Paúl Mayorga-CDF

Restoration in urban and rural areas in Galapagos

Active since 2013

While a mere 3% of the Galapagos Islands are home to people, our presence in this small fraction of the archipelago has put the native vegetation at risk. Our restoration program in urban and rural areas engages the local community in conservation and restoration efforts to secure the long-term health of these unique ecosystems.

Paúl Mayorga-CDF

The challenge & why it matters

In recent decades, a surge in both tourists and residents has led to increased pressure on Galapagos’ natural resources and urban and rural settlement expansion. This is particularly noticeable on the four inhabited islands: Santa Cruz, San Cristóbal, Isabela, and Floreana. With more people comes greater demand for space, intensified agriculture, expanded infrastructure, increased raw material requirements, greater need of public services and heightened waste production. Two key issues are significantly impacting the islands' biodiversity:

Urban expansion

The rapid and unplanned growth of urban settlements has resulted in the disorganized expansion of populated centers , the introduction of alien plants and the displacement of native and endemic flora.

Agricultural Transformation

Native vegetation in rural areas is being replaced with low-diversity monocultures. Moreover, abandoned farmlands act as incubators for invasive species.

Restoring such degraded ecosystems is possible, but crucial knowledge gaps remain. We need to better understand the most suitable plant species that can facilitate recovery, and how aid technologies could increase the survivorship of planted species in each unique island context.

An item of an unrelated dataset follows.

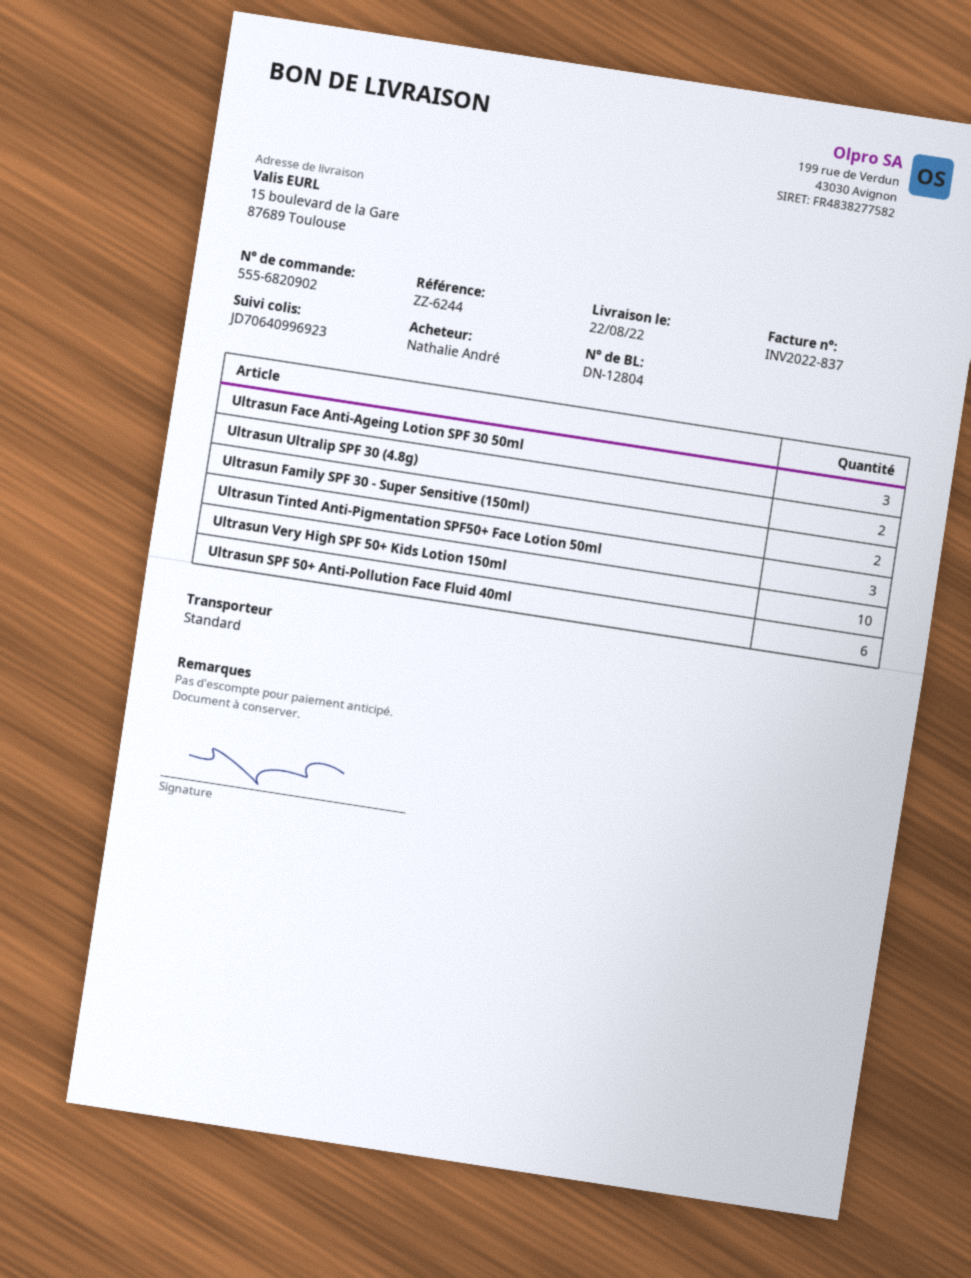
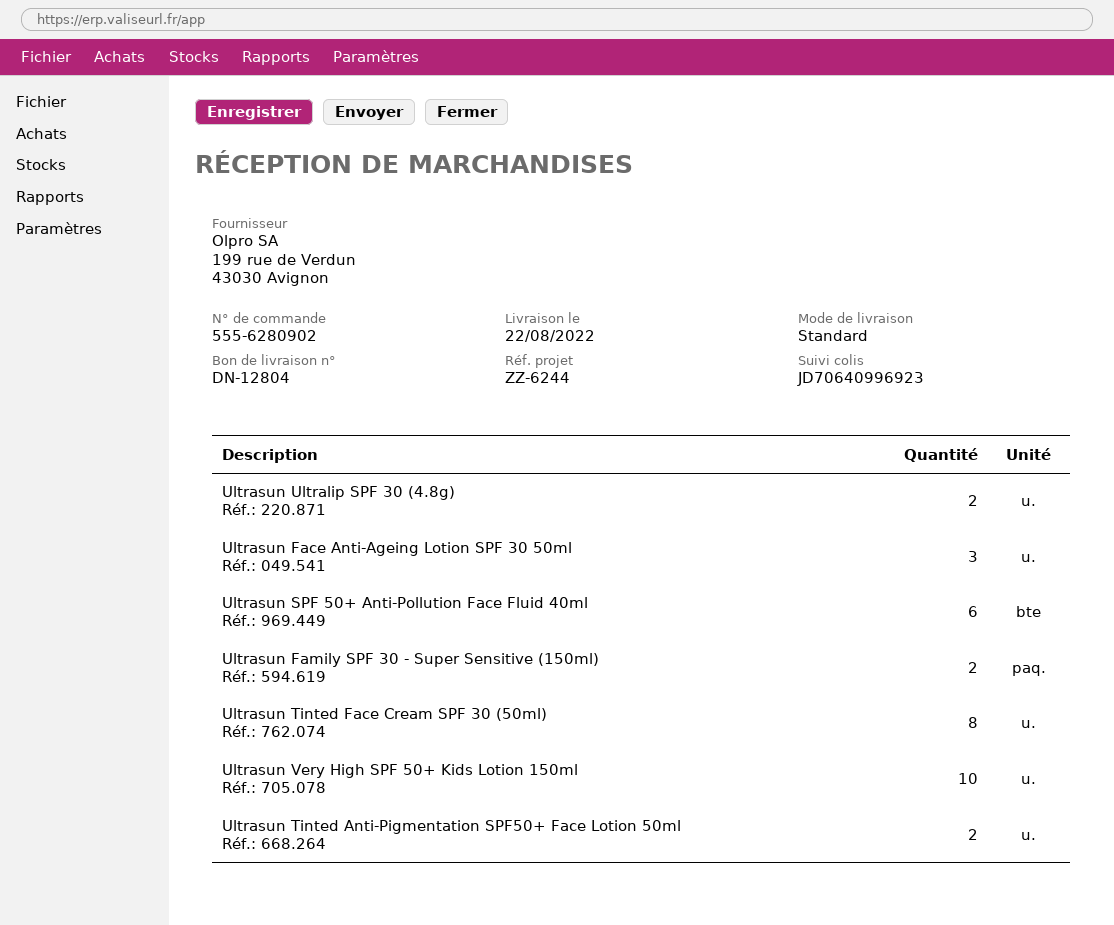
order number: 555-6820902 -> 555-6280902
Ultrasun Tinted Anti-Pigmentation SPF50+ Face Lotion 50ml: 3 -> 2
Ultrasun Tinted Face Cream SPF 30 (50ml): none -> 8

The Charles Darwin Foundation, through its team of ecological restoration professionals, Galapagos Verde 2050, aims to address these knowledge gaps to restore degraded ecosystems of inhabited islands and find more sustainable ways to balance human activities while safeguarding the islands' biodiversity.

Program objectives

  • Raise awareness of the need to recover native and endemic plant species in towns, especially those that are threatened (vulnerable, endangered and critically endangered), according to the IUCN Red List.
  • Engage the local community through educational and experiential initiatives on the importance of integrating native and endemic plants in public spaces to promote biodiversity conservation while providing urban spaces adequate for human recreation.
  • Restore degraded ecosystems on agricultural farms using native and endemic plant species, and evaluate the most efficient water-saving technologies for each environment.
  • Enhance ecosystem services in degraded rural environments, providing benefits both to farmers and biodiversity.
Paúl Mayorga-CDF

our impact

In Puerto Ayora, the largest town on Santa Cruz Island, our restoration specialists are leading a campaign to raise awareness and encourage the community to plant the endangered plant Scalesia affinis, native to this specific area of the Island.

To date, we’ve successfully planted 450 specimens of Scalesia affinis subsp. brachyloba, thereby boosting the population by an impressive 542.86% from the original count of 70 in 2014. This surpasses our goal of sextupling the population, showcasing our community's dedication. However, to fully integrate the species into Puerto Ayora's urban ecosystems, ongoing and active participation from all is crucial.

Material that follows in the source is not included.